■ Provided entries
::::

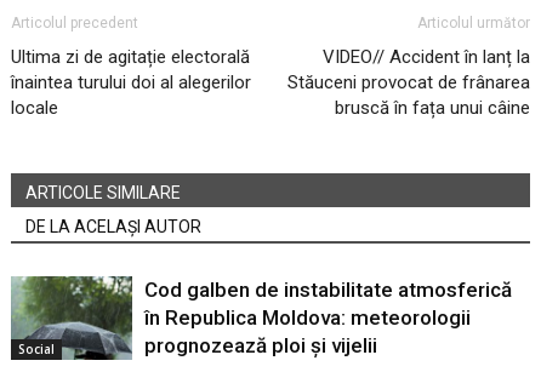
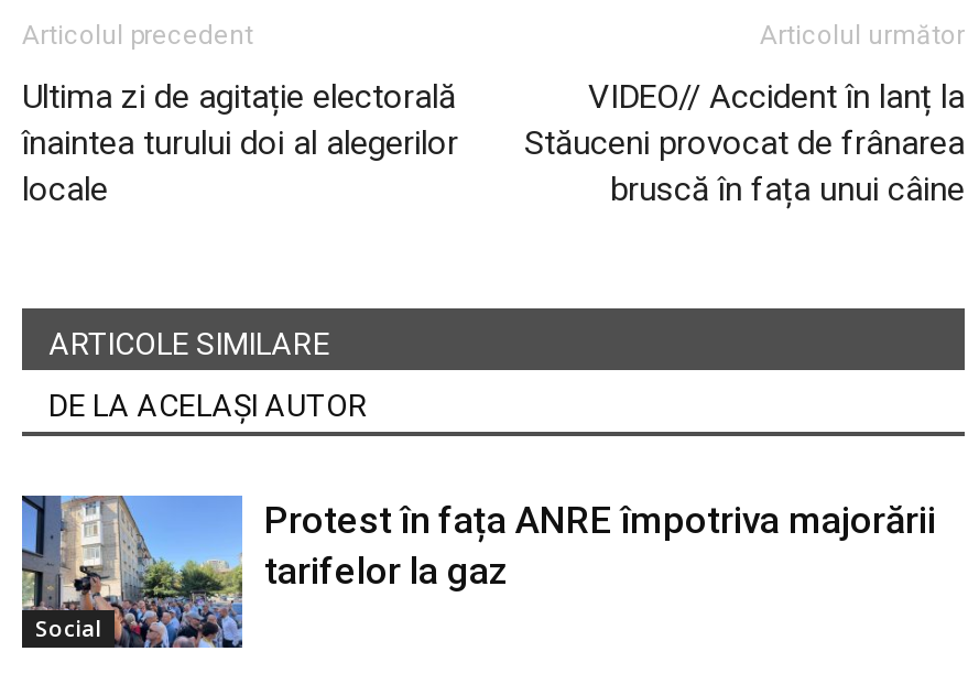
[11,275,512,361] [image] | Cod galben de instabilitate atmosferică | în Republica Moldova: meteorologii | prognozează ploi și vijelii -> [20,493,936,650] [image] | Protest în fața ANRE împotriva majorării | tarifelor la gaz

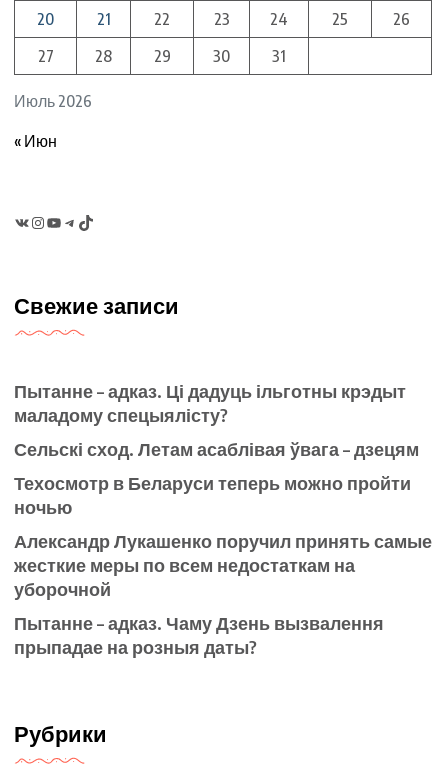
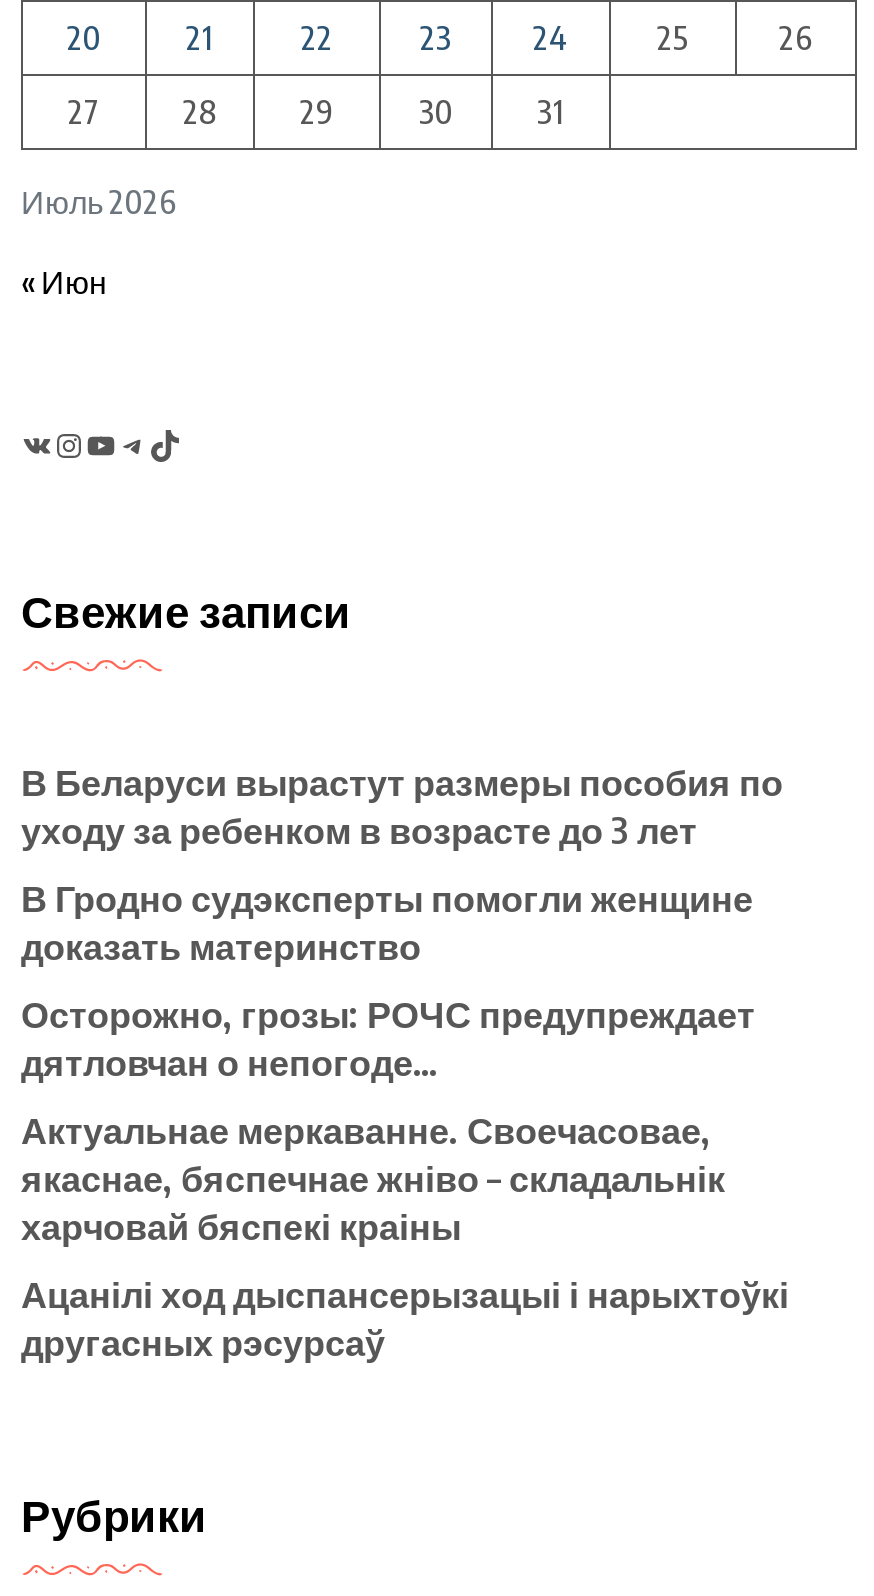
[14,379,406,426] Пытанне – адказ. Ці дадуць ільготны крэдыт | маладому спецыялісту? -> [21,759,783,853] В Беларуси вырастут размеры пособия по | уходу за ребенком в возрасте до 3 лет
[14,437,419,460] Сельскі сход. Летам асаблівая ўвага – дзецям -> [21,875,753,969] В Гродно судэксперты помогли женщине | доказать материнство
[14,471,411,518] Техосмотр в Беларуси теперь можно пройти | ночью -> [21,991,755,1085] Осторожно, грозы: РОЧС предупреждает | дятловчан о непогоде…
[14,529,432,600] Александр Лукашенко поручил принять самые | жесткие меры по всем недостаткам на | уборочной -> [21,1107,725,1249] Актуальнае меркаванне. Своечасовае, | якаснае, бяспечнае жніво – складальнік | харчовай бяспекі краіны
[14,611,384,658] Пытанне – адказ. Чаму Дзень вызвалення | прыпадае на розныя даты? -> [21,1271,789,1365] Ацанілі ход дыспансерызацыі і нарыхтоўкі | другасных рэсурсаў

::::

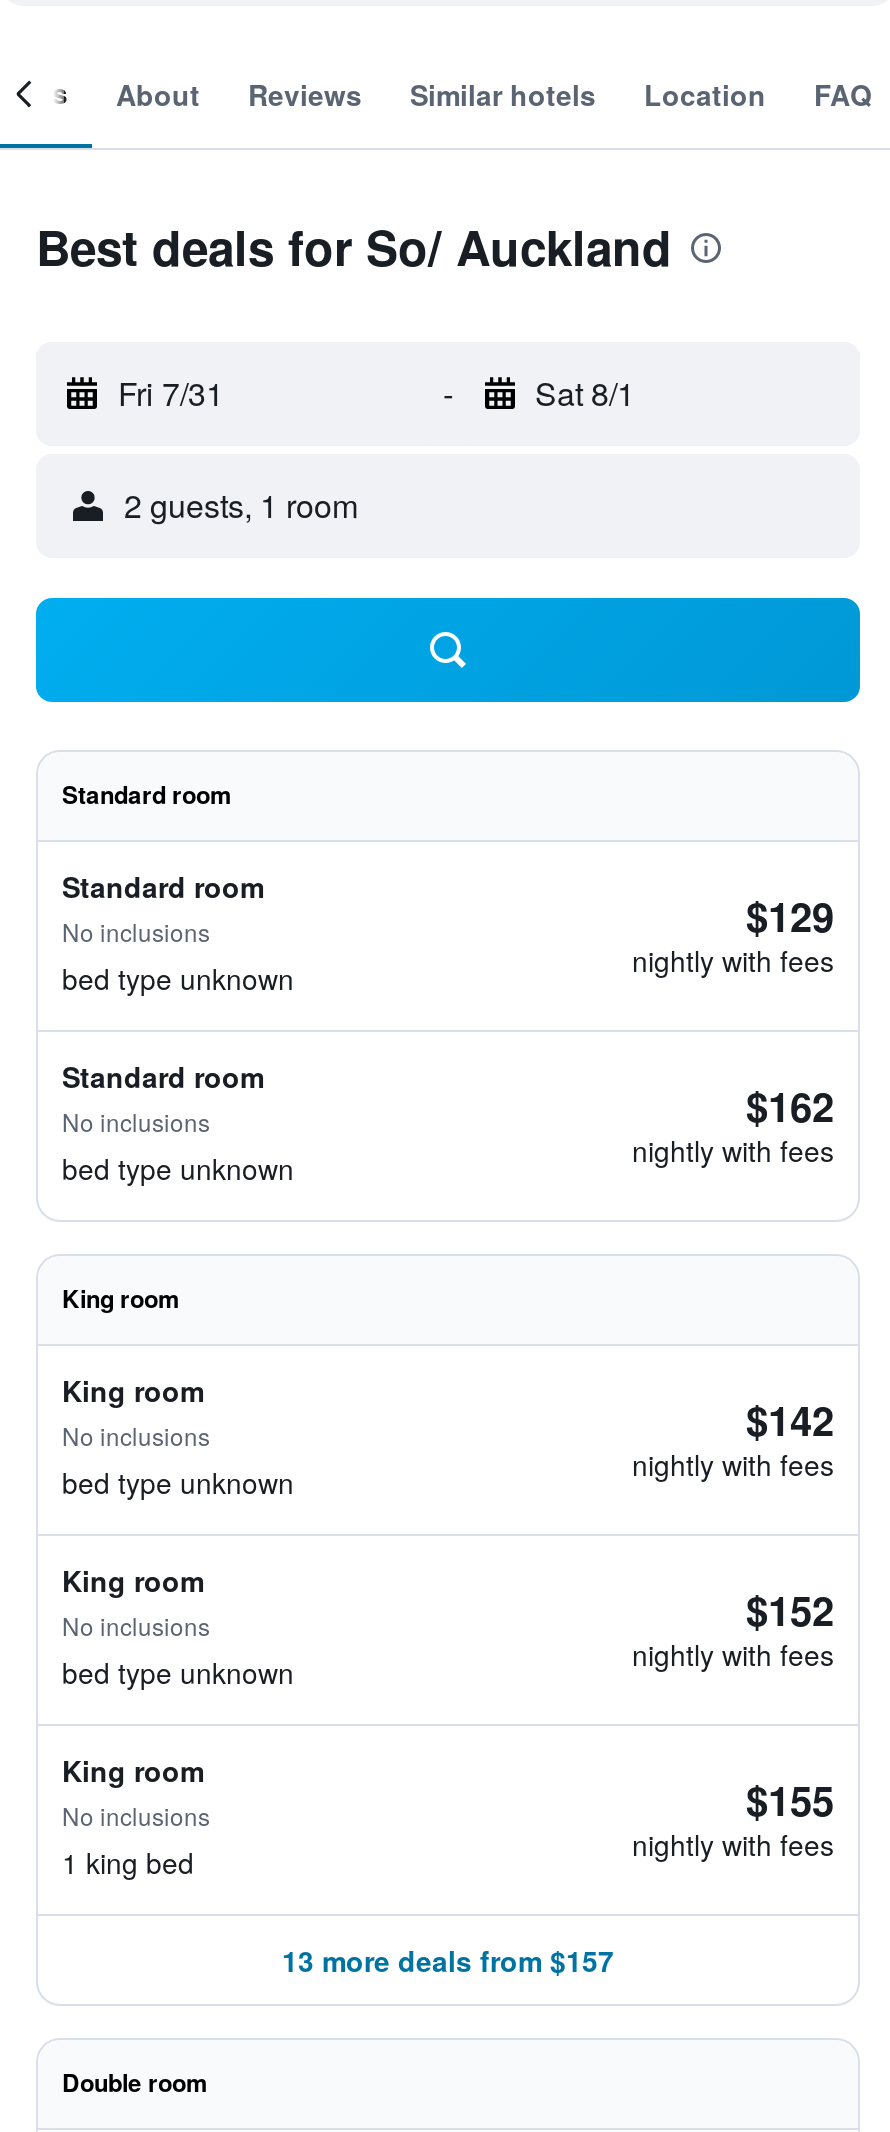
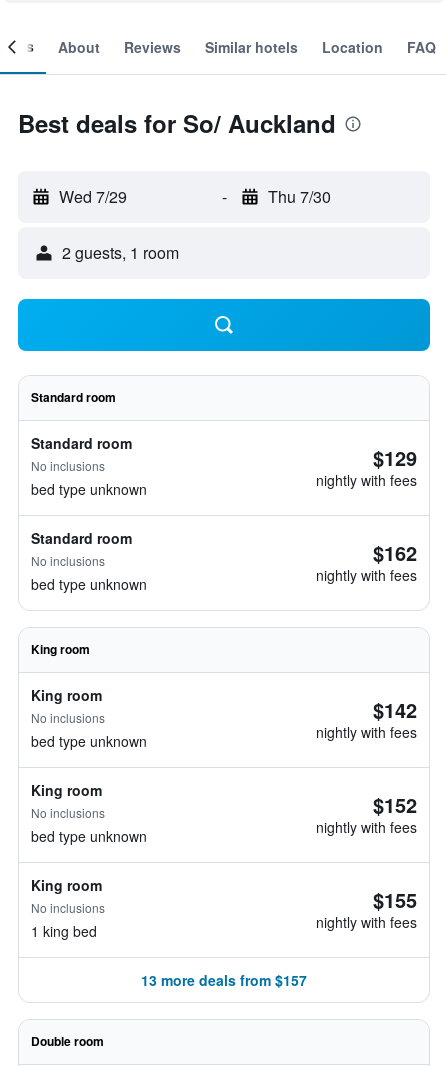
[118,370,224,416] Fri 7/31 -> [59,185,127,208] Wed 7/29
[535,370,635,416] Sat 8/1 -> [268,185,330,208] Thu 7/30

::::

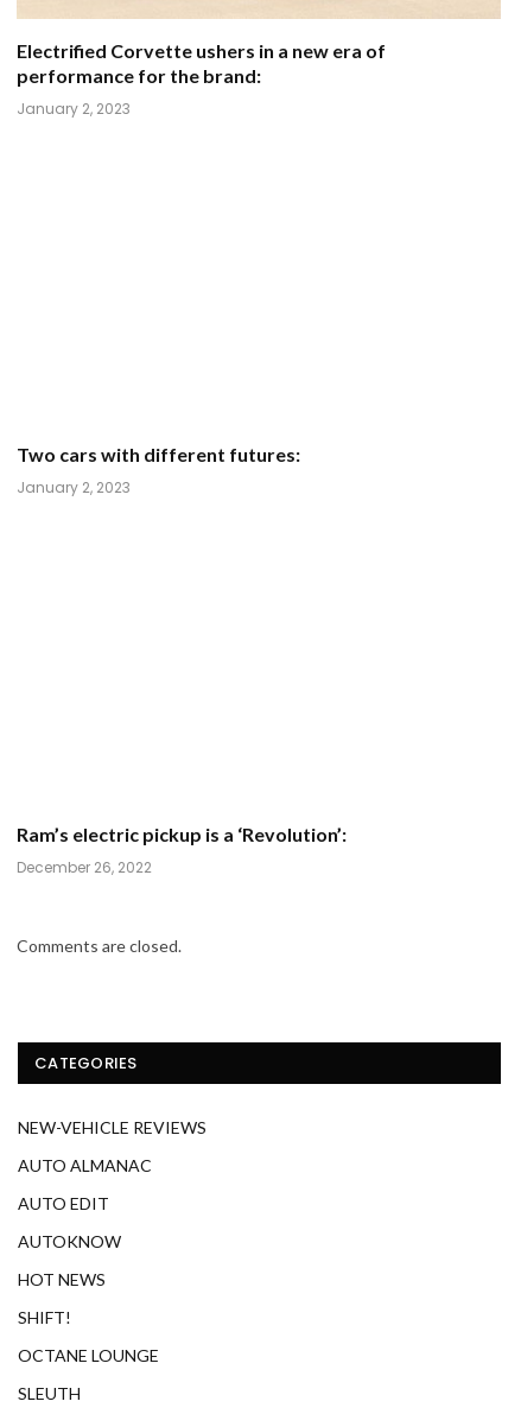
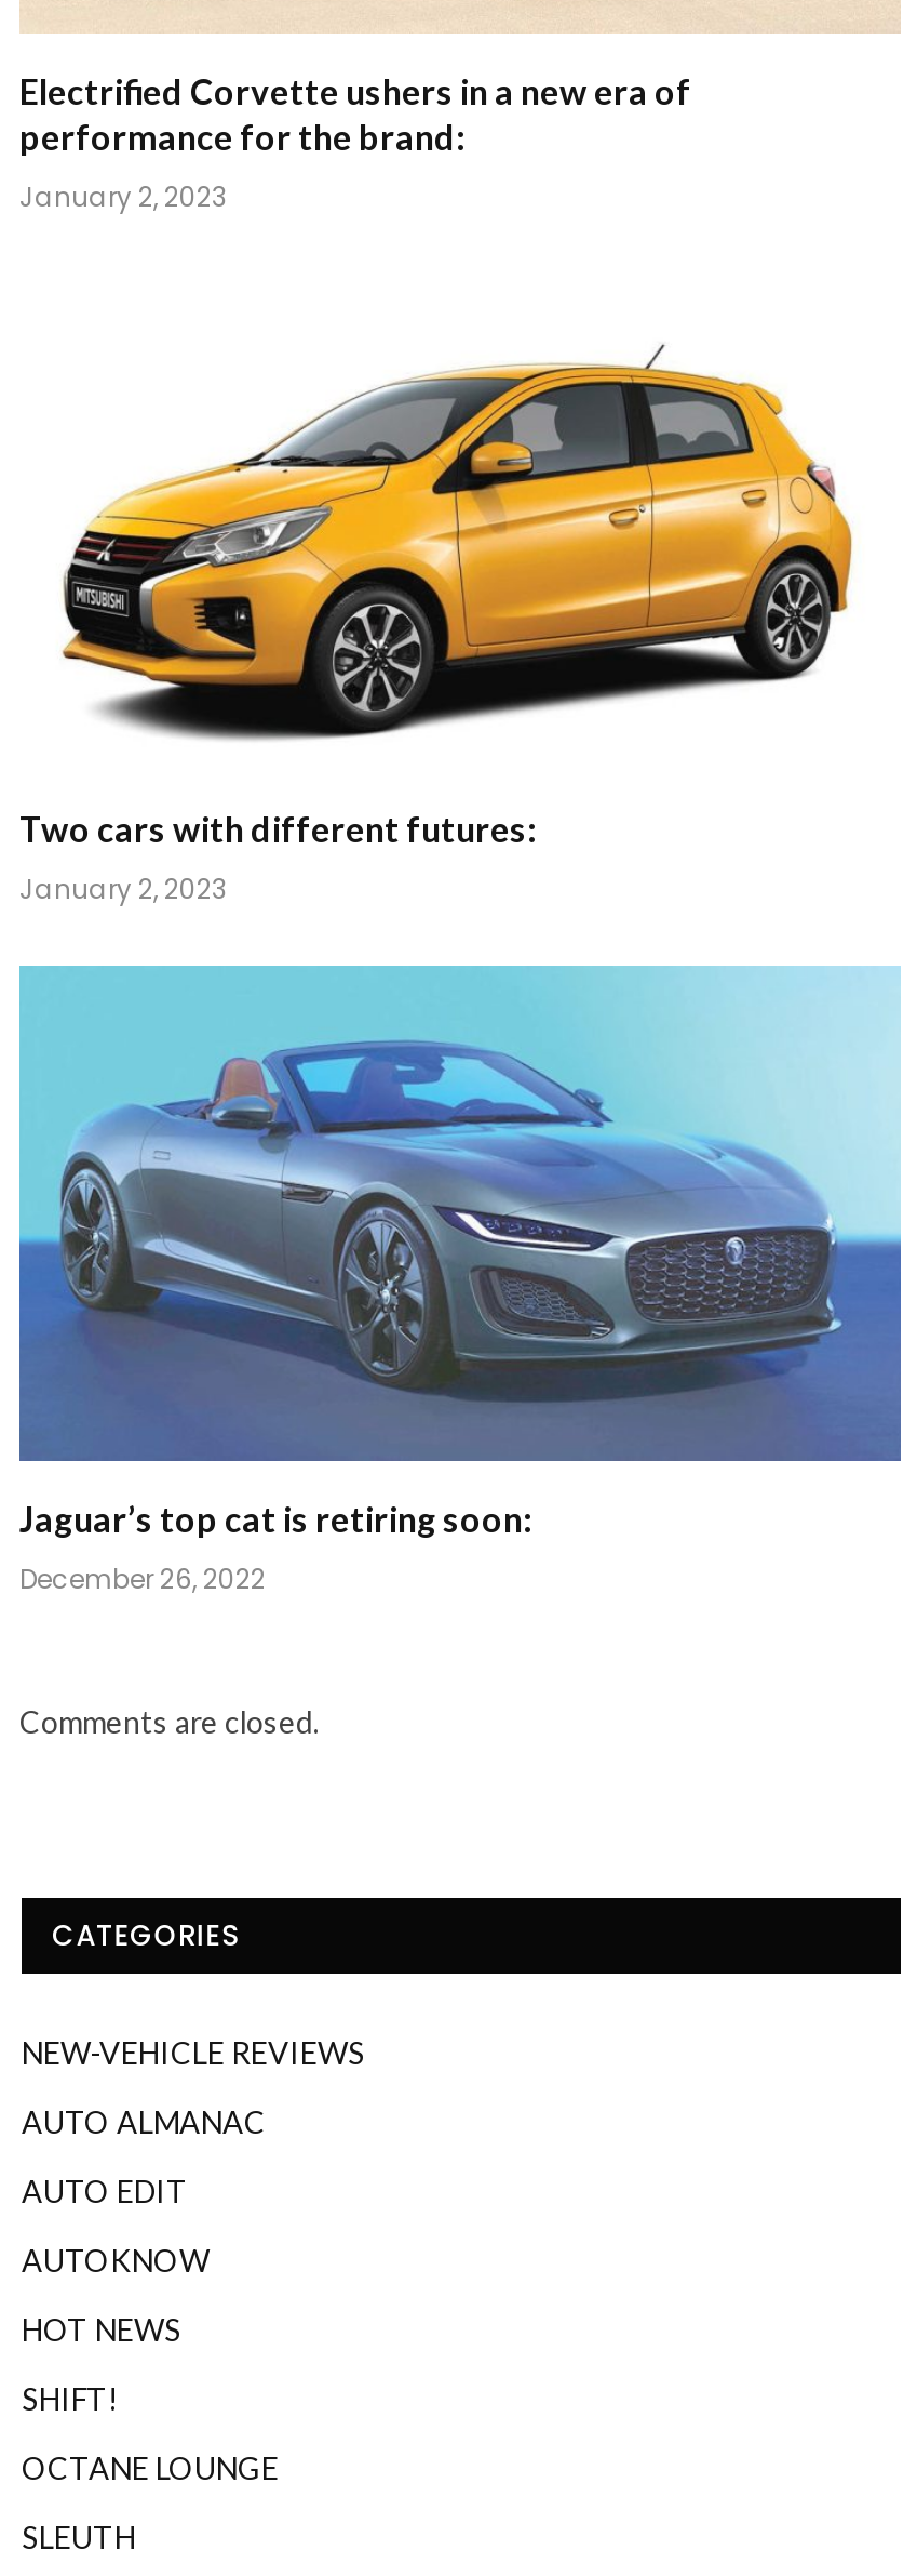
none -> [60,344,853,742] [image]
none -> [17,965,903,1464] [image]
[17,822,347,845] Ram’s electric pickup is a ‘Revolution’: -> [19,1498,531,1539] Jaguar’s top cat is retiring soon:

::::

■ What the task requires
Your answer must be the lines above from the one containing "none -> [17,965,903,1464] [image]" to the one containing "[17,822,347,845] Ram’s electric", both included, restated word for word.

■ Reply to the exercise
none -> [17,965,903,1464] [image]
[17,822,347,845] Ram’s electric pickup is a ‘Revolution’: -> [19,1498,531,1539] Jaguar’s top cat is retiring soon:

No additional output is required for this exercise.